Michelsen Trond M, Dørum Anne, Tropé Claes G, Fosså Sophie D, Dahl Alv A
Department of Gynaecology, Sørlandet Hospital, Arendal, Norway.
Int J Gynecol Cancer. 2009 Aug;19(6):1029-36. doi: 10.1111/IGC.0b013e3181a83cd5.
Risk-reducing salpingo-oophorectomy (RRSO) is the safest intervention for prevention of ovarian cancer in women at increased risk for hereditary breast-ovarian cancer. Little is known about other effects of RRSO. The objective of this study was to investigate quality of life (QoL) and fatigue in a sample of women who had RRSO for increased cancer risk and to compare the findings with those of age-matched controls from the general population (NORM).
In a cross-sectional follow-up mailed questionnaire design, 301 (67%) of 450 invited Norwegian women with RRSO attended. The questionnaire contained measures of QoL, fatigue, anxiety/depression, and body image, and questions about demography, lifestyle, and morbidity. The findings were compared with those of the NORM.
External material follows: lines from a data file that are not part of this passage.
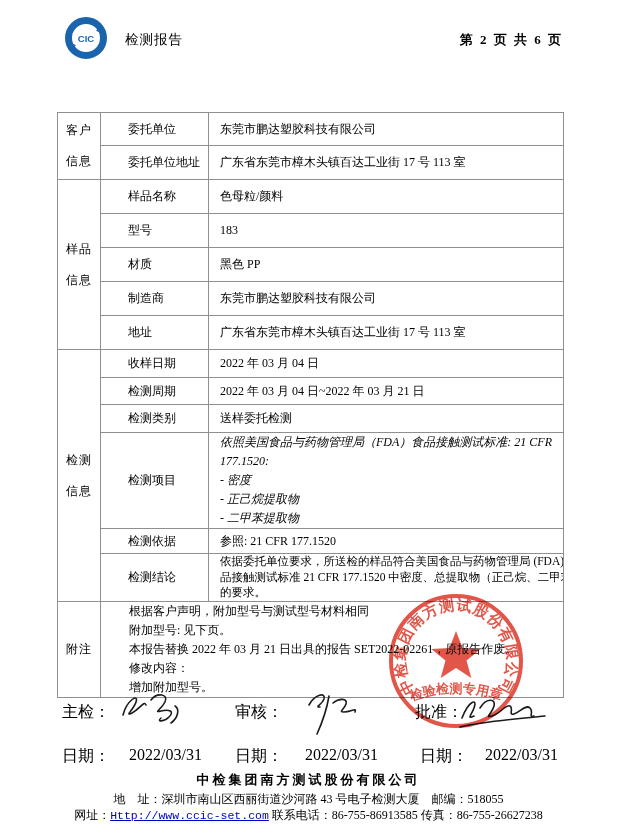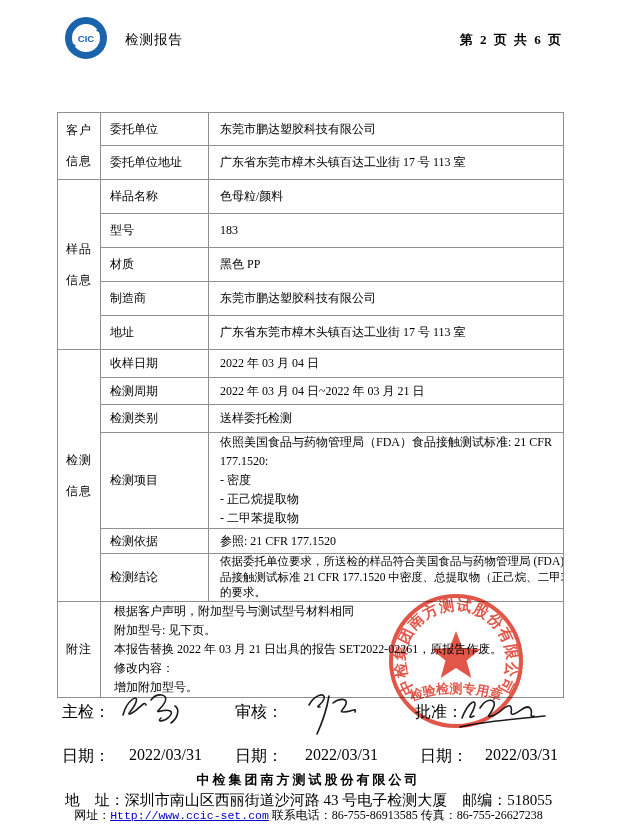--- a/index.html
+++ b/index.html
@@ -14,41 +14,41 @@
   
   .hdr-logo { position:absolute; left:63px; top:15px; width:46px; height:46px; }
   .hdr-title { position:absolute; left:125px; top:31px; font-size:13.5px; font-weight:normal; letter-spacing:1px; }
   .hdr-no { position:absolute; left:236px; top:31px; font-size:13px; font-weight:bold; }
   .hdr-page { position:absolute; right:54px; top:31px; font-size:13px; font-weight:bold; letter-spacing:2px; }
 
   
   table.report { position:absolute; left:57px; top:75px; width:507px; border-collapse:collapse; table-layout:fixed;margin-top:37px; }
   table.report td { border:1px solid #8f8f8f; font-size:12px; vertical-align:middle; overflow:hidden; }
   td.sec { text-align:center; line-height:31px; letter-spacing:1px; }
-  td.lbl { padding-left:9px; }
+  td.lbl { padding-left:27px; }
   td.val { padding-left:11px; }
   .line { white-space:nowrap; }
-  td.val-multi { vertical-align:middle; }
+  td.val-multi { vertical-align:middle;font-style:italic; }
   td.val-multi .line { line-height:19px; }
   td.val-concl .line { line-height:15.5px; font-size:11.5px; }
-  td.note-cell { padding-left:13px; }
+  td.note-cell { padding-left:28px; }
   td.note-cell .line { line-height:19px; }
 
   
   .signoff { position:absolute; left:57px; top:688px; width:507px; height:80px; font-size:16px; }
   .so-label { position:absolute; white-space:nowrap; }
   .sig-svg { position:absolute; }
   .sig-svg path { fill:none; stroke:#1b1b1b; stroke-width:1.6; stroke-linecap:round; }
 
   
   .stamp { position:absolute; left:383px; top:588px; width:146px; height:146px; opacity:.86; mix-blend-mode:multiply; pointer-events:none; }
 
   
   .ft-company { position:absolute; left:0; top:771px; width:617px; text-align:center; font-size:13px; font-weight:bold; letter-spacing:3px; }
-  .ft-line2 { position:absolute; left:0; top:791px; width:617px; text-align:center; font-size:15px; }
+  .ft-line2 { position:absolute; left:0; top:791px; width:617px; text-align:center; font-size:12px; }
   .ft-line3 { position:absolute; left:0; top:807px; width:617px; text-align:center; font-size:12px; }
   .ft-link { color:#0000cc; text-decoration:underline; font-family:"Liberation Mono","DejaVu Sans Mono",monospace; font-size:11.5px; }
 </style>
 </head>
 <body>
 
 <div class="page">
 
   <svg class="hdr-logo" viewBox="0 0 46 46">
     <circle cx="23" cy="23" r="17.5" fill="none" stroke="#1a64ad" stroke-width="7"></circle>

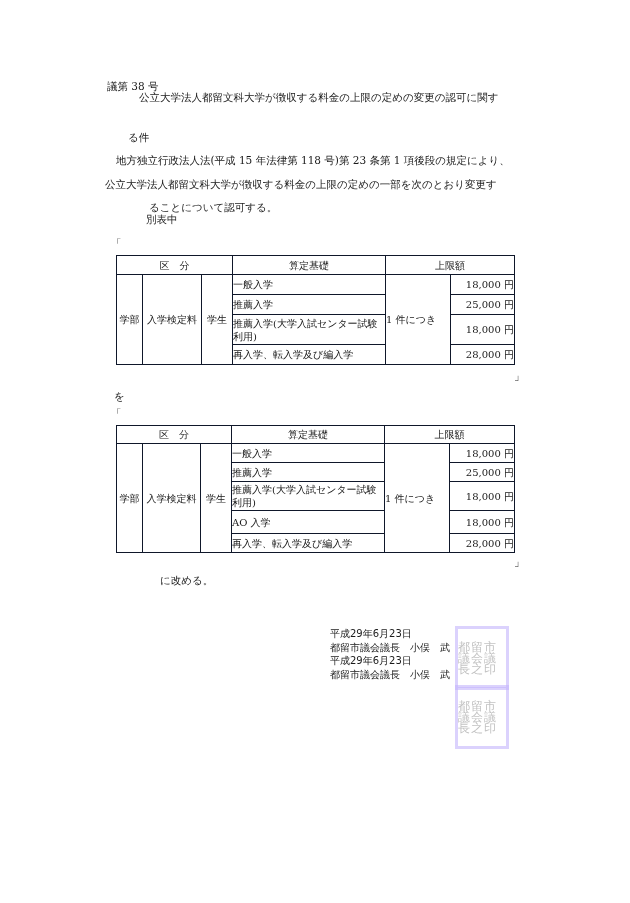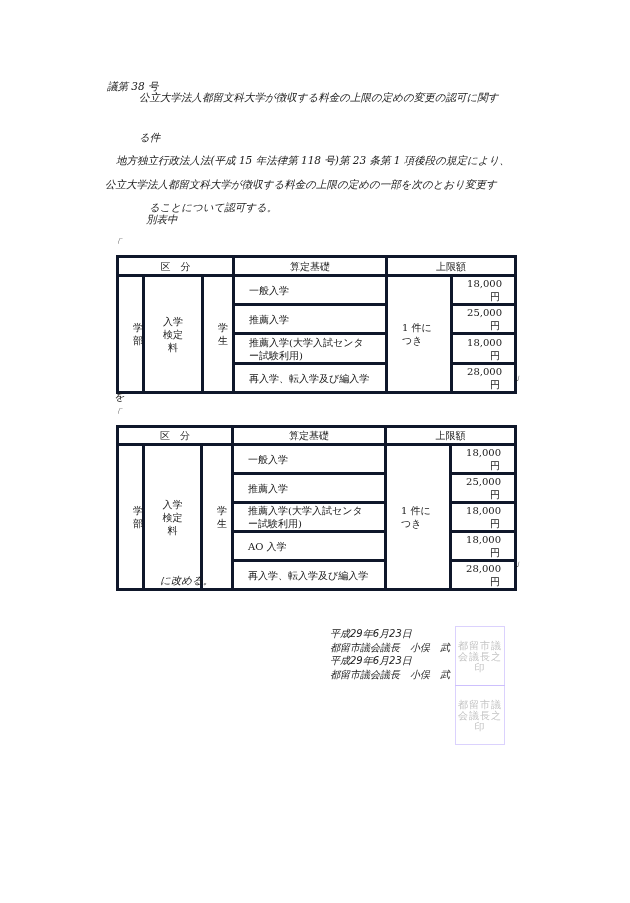--- a/index.html
+++ b/index.html
@@ -1,37 +1,37 @@
 <!DOCTYPE html>
 <html><head>
 <meta charset="utf-8">
 <style>
   html, body { margin:0; padding:0; background:#ffffff; }
   body { width:630px; height:903px; position:relative; overflow:hidden;
          font-family:"DejaVu Serif", "Liberation Serif", serif; color:#1a1a1a; font-size:10.5px; }
-  .abs { position:absolute; white-space:nowrap;font-style:italic; }
+  .abs { position:absolute; white-space:nowrap; }
   table.fee { position:absolute; border-collapse:collapse; table-layout:fixed; font-size:10px; }
-  table.fee td { border:3px solid #0f172a; padding:0 14px; line-height:13px; vertical-align:middle; }
+  table.fee td { border:1px solid #0f172a; padding:0 0; line-height:13px; vertical-align:middle; }
   td.c { text-align:center; }
   td.r { text-align:right; padding-right:1px;margin-left:15px; }
   td.l { text-align:left; }
   .sig { font-family:"DejaVu Sans", "Liberation Sans", sans-serif; font-size:10px; line-height:13.5px; }
-  .stamp { position:absolute; width:48px; height:58px; border:1px solid #c4b5fd; opacity:0.6;
+  .stamp { position:absolute; width:48px; height:58px; border:3px solid #c4b5fd; opacity:0.6;
            display:flex; flex-wrap:wrap; align-content:center; justify-content:center;
-           font-size:10px; color:#999; letter-spacing:1px; line-height:11px; text-align:center; }
+           font-size:12px; color:#999; letter-spacing:1px; line-height:11px; }
 </style>
 </head>
 <body>
 
 <div>
 
   <div class="abs" style="left:107px;top:80px;">議第 38 号</div>
 
   <div class="abs" style="left:139px;top:91px;">公立大学法人都留文科大学が徴収する料金の上限の定めの変更の認可に関す</div>
-  <div class="abs" style="left:139px;top:131px;">る件</div>
+  <div class="abs" style="left:128px;top:131px;">る件</div>
 
   <div class="abs" style="left:116px;top:154px;">地方独立行政法人法(平成 15 年法律第 118 号)第 23 条第 1 項後段の規定により、</div>
   <div class="abs" style="left:105px;top:178px;">公立大学法人都留文科大学が徴収する料金の上限の定めの一部を次のとおり変更す</div>
   <div class="abs" style="left:105px;top:201px;margin-left:44px;">ることについて認可する。</div>
 
   <div class="abs" style="left:146px;top:213px;">別表中</div>
 
   <div class="abs" style="left:111px;top:237px;">「</div>
 
   <table class="fee" style="left:116px;top:255px;width:398px;">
For RRSO women, mean age at survey was 53.7 years (SD, 9.2), mean age at RRSO was 48.4 years (SD 8.4), and median follow-up time was 5.0 years (range, 1-15 years). No clinically significant differences were observed between RRSO and NORM for any of the QoL or fatigue dimensions. In subgroup analyses of the RRSO group, no clinically significant differences in QoL and fatigue were observed between those who had surgery before or after age 50 years, or between BRCA1/2 carriers and women with unknown mutation statuses. Women who had cancer (32%), however, showed clinically significant lower levels of QoL and more fatigue than women without cancer.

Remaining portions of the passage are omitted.